> [What this task involves]:
An exact restatement of the data is required, with the images omitted.

Web document revisions:
+-------+

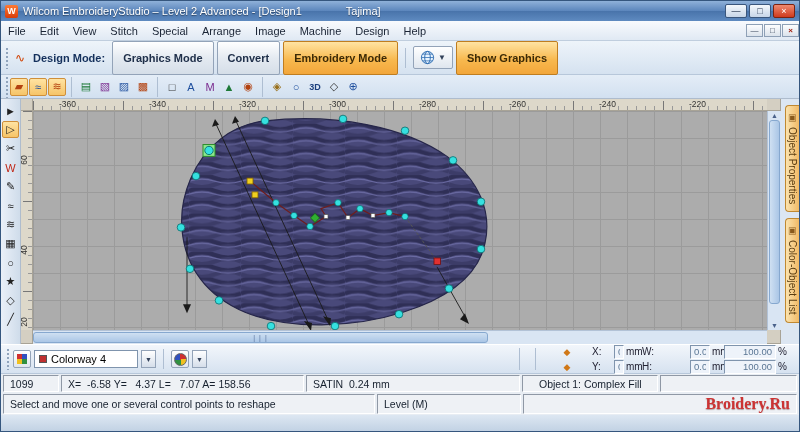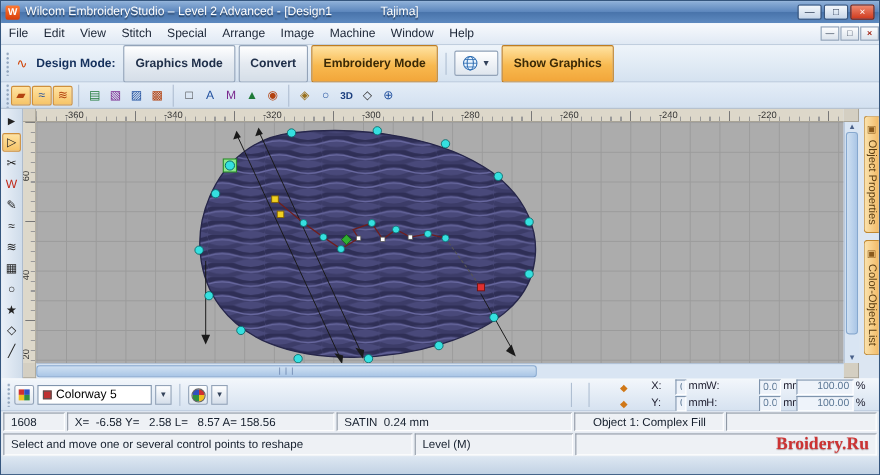--- a/index.html
+++ b/index.html
@@ -151,7 +151,7 @@
     <span class="menu-item">Arrange</span>
     <span class="menu-item">Image</span>
     <span class="menu-item">Machine</span>
-    <span class="menu-item">Window</span>
+    <span class="menu-item">Design</span>
     <span class="menu-item">Help</span>
     <span class="spacer"></span>
     <span class="mdibtn">—</span>

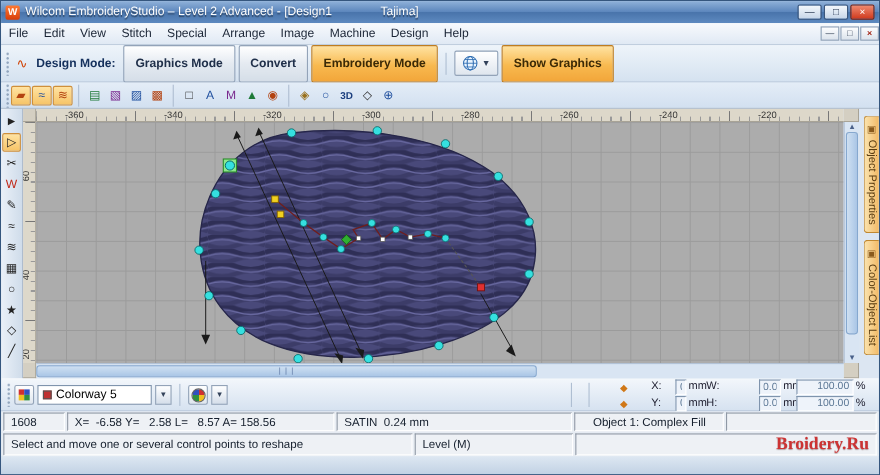--- a/index.html
+++ b/index.html
@@ -358,7 +358,7 @@
     </span>
     <span class="combo">
       <span class="chip"></span>
-      <span>Colorway 5</span>
+      <span>Colorway 4</span>
     </span>
     <span class="combo-arrow">▼</span>
     <span class="vsep"></span>

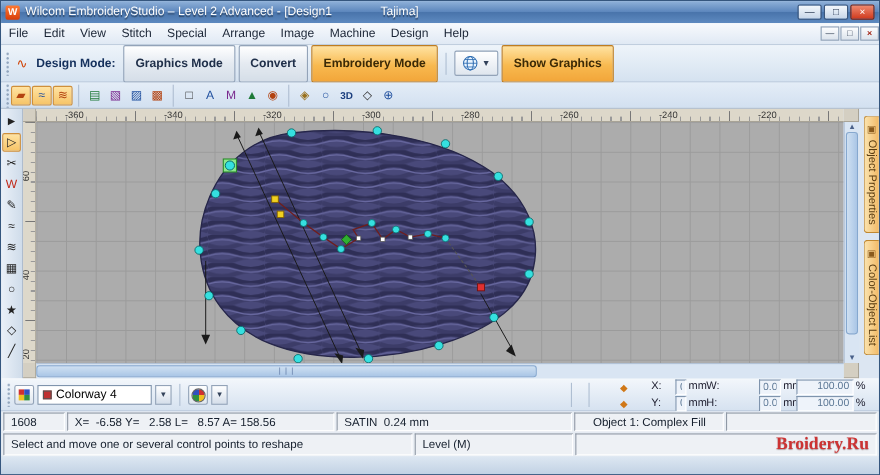--- a/index.html
+++ b/index.html
@@ -394,7 +394,7 @@
   </div>
 
   <div class="statusbar">
-    <span class="panel p-count">1608</span>
+    <span class="panel p-count">1099</span>
     <span class="panel p-pointer">X=  -6.58 Y=   2.58 L=   8.57 A= 158.56</span>
     <span class="panel p-stitch">SATIN  0.24 mm</span>
     <span class="panel p-object">Object 1: Complex Fill</span>

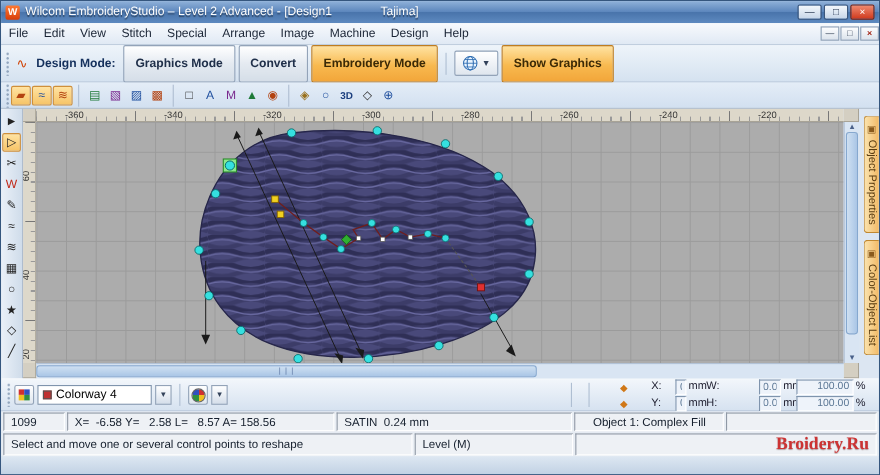--- a/index.html
+++ b/index.html
@@ -395,7 +395,7 @@
 
   <div class="statusbar">
     <span class="panel p-count">1099</span>
-    <span class="panel p-pointer">X=  -6.58 Y=   2.58 L=   8.57 A= 158.56</span>
+    <span class="panel p-pointer">X=  -6.58 Y=   4.37 L=   7.07 A= 158.56</span>
     <span class="panel p-stitch">SATIN  0.24 mm</span>
     <span class="panel p-object">Object 1: Complex Fill</span>
     <span class="panel p-fill"></span>

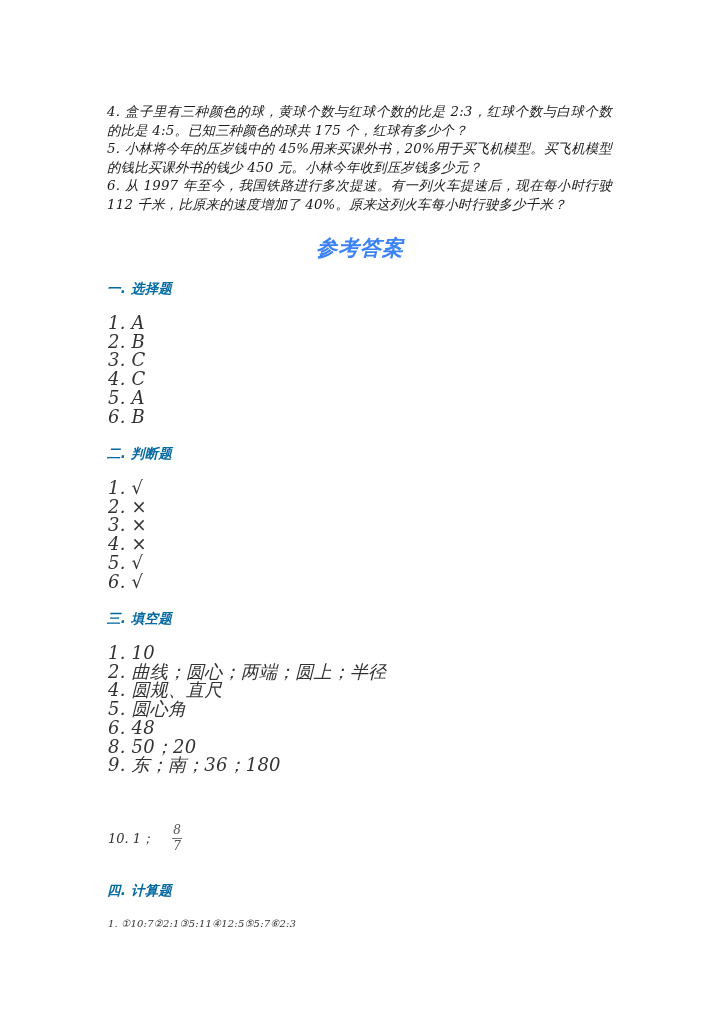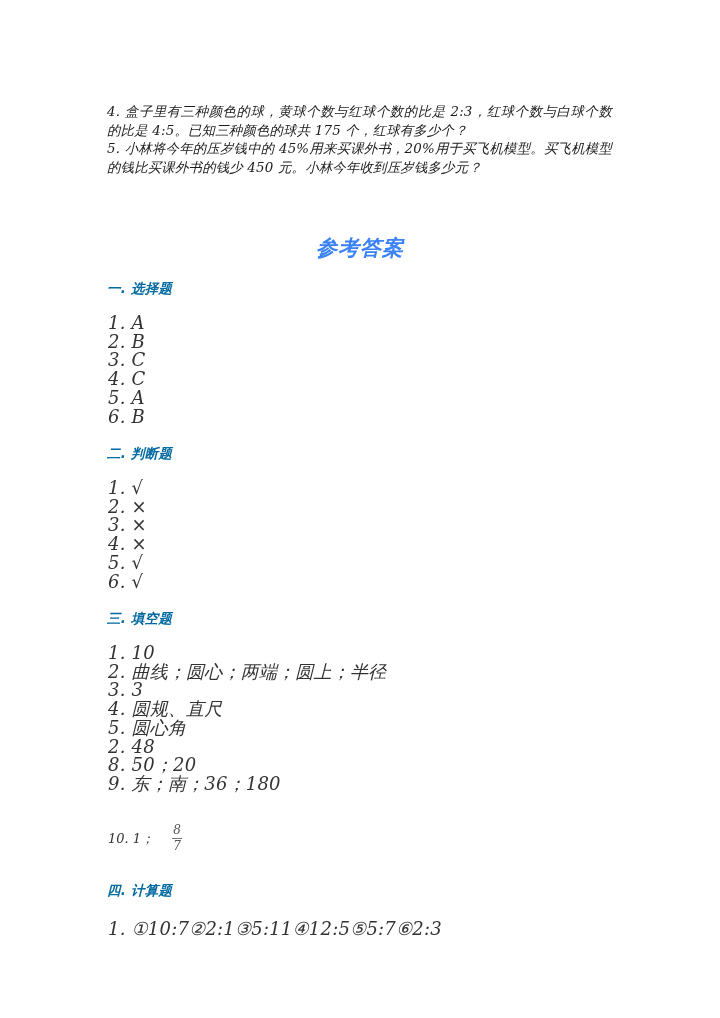--- a/index.html
+++ b/index.html
@@ -121,6 +121,7 @@
   <div class="problems">
     <p class="problem"><span>4.</span> <span>盒子里有三种颜色的球，黄球个数与红球个数的比是 2:3，红球个数与白球个数的比是 4:5。已知三种颜色的球共 175 个，红球有多少个？</span></p>
     <p class="problem"><span>5.</span> <span>小林将今年的压岁钱中的 45%用来买课外书，20%用于买飞机模型。买飞机模型的钱比买课外书的钱少 450 元。小林今年收到压岁钱多少元？</span></p>
+    <p class="problem"><span>6.</span> <span>从 1997 年至今，我国铁路进行多次提速。有一列火车提速后，现在每小时行驶 112 千米，比原来的速度增加了 40%。原来这列火车每小时行驶多少千米？</span></p>
   </div>
 
   <div class="answer-title">参考答案</div>

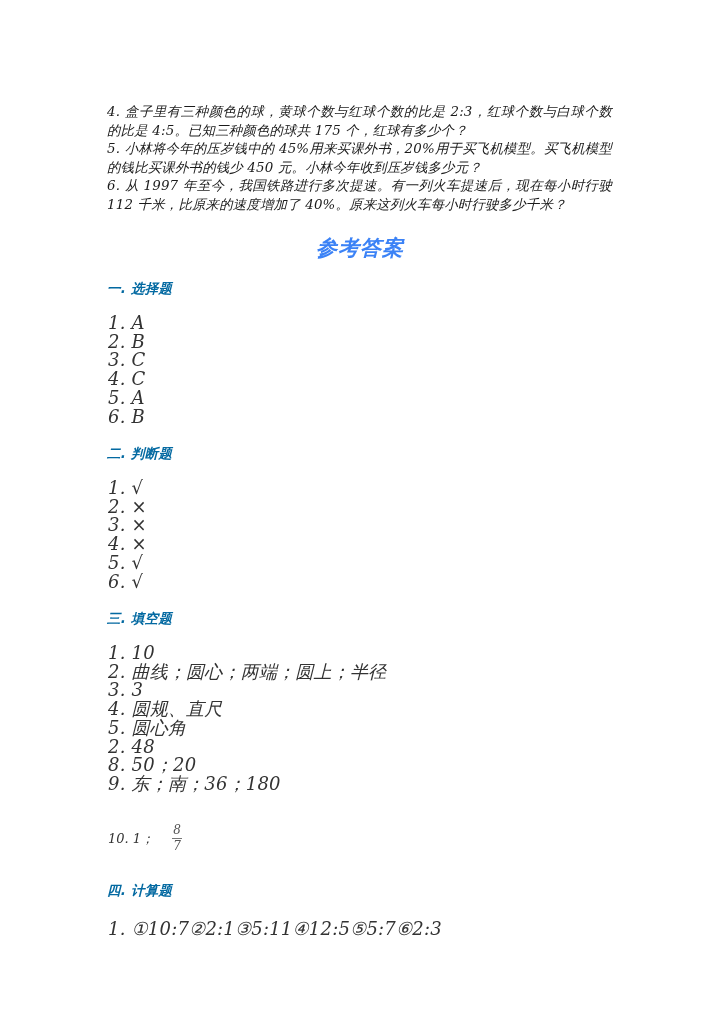--- a/index.html
+++ b/index.html
@@ -150,7 +150,6 @@
   <ul class="answer-list" style="top:628px;">
     <li class="answer-item">1. 10</li>
     <li class="answer-item">2. 曲线；圆心；两端；圆上；半径</li>
-    <li class="answer-item">3. 3</li>
     <li class="answer-item">4. 圆规、直尺</li>
     <li class="answer-item">5. 圆心角</li>
     <li class="answer-item">2. 48</li>

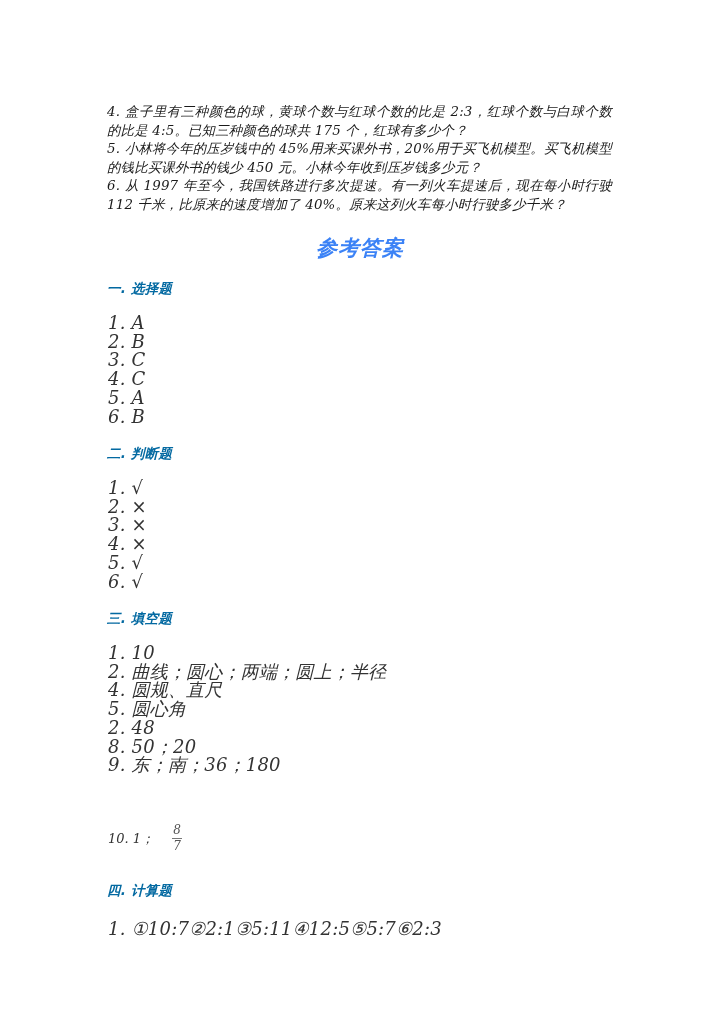--- a/index.html
+++ b/index.html
@@ -152,7 +152,7 @@
     <li class="answer-item">2. 曲线；圆心；两端；圆上；半径</li>
     <li class="answer-item">4. 圆规、直尺</li>
     <li class="answer-item">5. 圆心角</li>
-    <li class="answer-item">2. 48</li>
+    <li class="answer-item">6. 48</li>
     <li class="answer-item">8. 50；20</li>
     <li class="answer-item">9. 东；南；36；180</li>
   </ul>

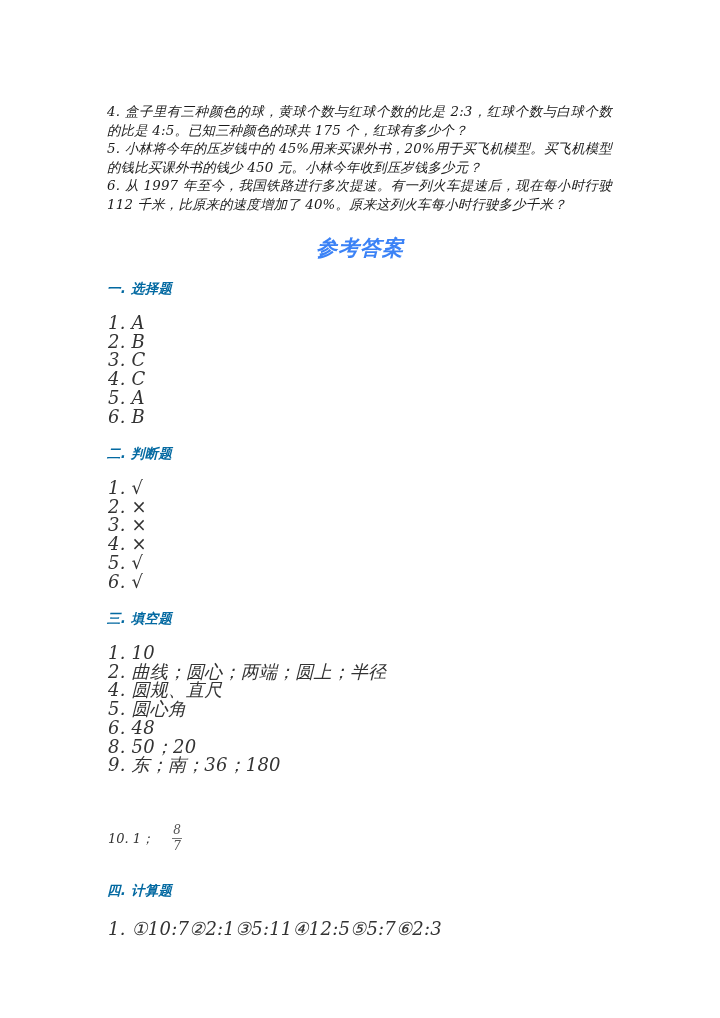--- a/index.html
+++ b/index.html
@@ -107,7 +107,7 @@
       position: absolute;
       left: 108px;
       top: 902px;
-      font-size: 18px;
+      font-size: 10px;
       color: #333;
       white-space: nowrap;
       letter-spacing: 0.2px;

+-------+

> [Response for this exercise]:
--- a/index.html
+++ b/index.html
@@ -151,7 +151,7 @@
     <span class="menu-item">Arrange</span>
     <span class="menu-item">Image</span>
     <span class="menu-item">Machine</span>
-    <span class="menu-item">Window</span>
+    <span class="menu-item">Design</span>
     <span class="menu-item">Help</span>
     <span class="spacer"></span>
     <span class="mdibtn">—</span>

--- a/index.html
+++ b/index.html
@@ -358,7 +358,7 @@
     </span>
     <span class="combo">
       <span class="chip"></span>
-      <span>Colorway 5</span>
+      <span>Colorway 4</span>
     </span>
     <span class="combo-arrow">▼</span>
     <span class="vsep"></span>

--- a/index.html
+++ b/index.html
@@ -394,7 +394,7 @@
   </div>
 
   <div class="statusbar">
-    <span class="panel p-count">1608</span>
+    <span class="panel p-count">1099</span>
     <span class="panel p-pointer">X=  -6.58 Y=   2.58 L=   8.57 A= 158.56</span>
     <span class="panel p-stitch">SATIN  0.24 mm</span>
     <span class="panel p-object">Object 1: Complex Fill</span>

--- a/index.html
+++ b/index.html
@@ -395,7 +395,7 @@
 
   <div class="statusbar">
     <span class="panel p-count">1099</span>
-    <span class="panel p-pointer">X=  -6.58 Y=   2.58 L=   8.57 A= 158.56</span>
+    <span class="panel p-pointer">X=  -6.58 Y=   4.37 L=   7.07 A= 158.56</span>
     <span class="panel p-stitch">SATIN  0.24 mm</span>
     <span class="panel p-object">Object 1: Complex Fill</span>
     <span class="panel p-fill"></span>

--- a/index.html
+++ b/index.html
@@ -121,6 +121,7 @@
   <div class="problems">
     <p class="problem"><span>4.</span> <span>盒子里有三种颜色的球，黄球个数与红球个数的比是 2:3，红球个数与白球个数的比是 4:5。已知三种颜色的球共 175 个，红球有多少个？</span></p>
     <p class="problem"><span>5.</span> <span>小林将今年的压岁钱中的 45%用来买课外书，20%用于买飞机模型。买飞机模型的钱比买课外书的钱少 450 元。小林今年收到压岁钱多少元？</span></p>
+    <p class="problem"><span>6.</span> <span>从 1997 年至今，我国铁路进行多次提速。有一列火车提速后，现在每小时行驶 112 千米，比原来的速度增加了 40%。原来这列火车每小时行驶多少千米？</span></p>
   </div>
 
   <div class="answer-title">参考答案</div>

--- a/index.html
+++ b/index.html
@@ -150,7 +150,6 @@
   <ul class="answer-list" style="top:628px;">
     <li class="answer-item">1. 10</li>
     <li class="answer-item">2. 曲线；圆心；两端；圆上；半径</li>
-    <li class="answer-item">3. 3</li>
     <li class="answer-item">4. 圆规、直尺</li>
     <li class="answer-item">5. 圆心角</li>
     <li class="answer-item">2. 48</li>

--- a/index.html
+++ b/index.html
@@ -152,7 +152,7 @@
     <li class="answer-item">2. 曲线；圆心；两端；圆上；半径</li>
     <li class="answer-item">4. 圆规、直尺</li>
     <li class="answer-item">5. 圆心角</li>
-    <li class="answer-item">2. 48</li>
+    <li class="answer-item">6. 48</li>
     <li class="answer-item">8. 50；20</li>
     <li class="answer-item">9. 东；南；36；180</li>
   </ul>

--- a/index.html
+++ b/index.html
@@ -107,7 +107,7 @@
       position: absolute;
       left: 108px;
       top: 902px;
-      font-size: 18px;
+      font-size: 10px;
       color: #333;
       white-space: nowrap;
       letter-spacing: 0.2px;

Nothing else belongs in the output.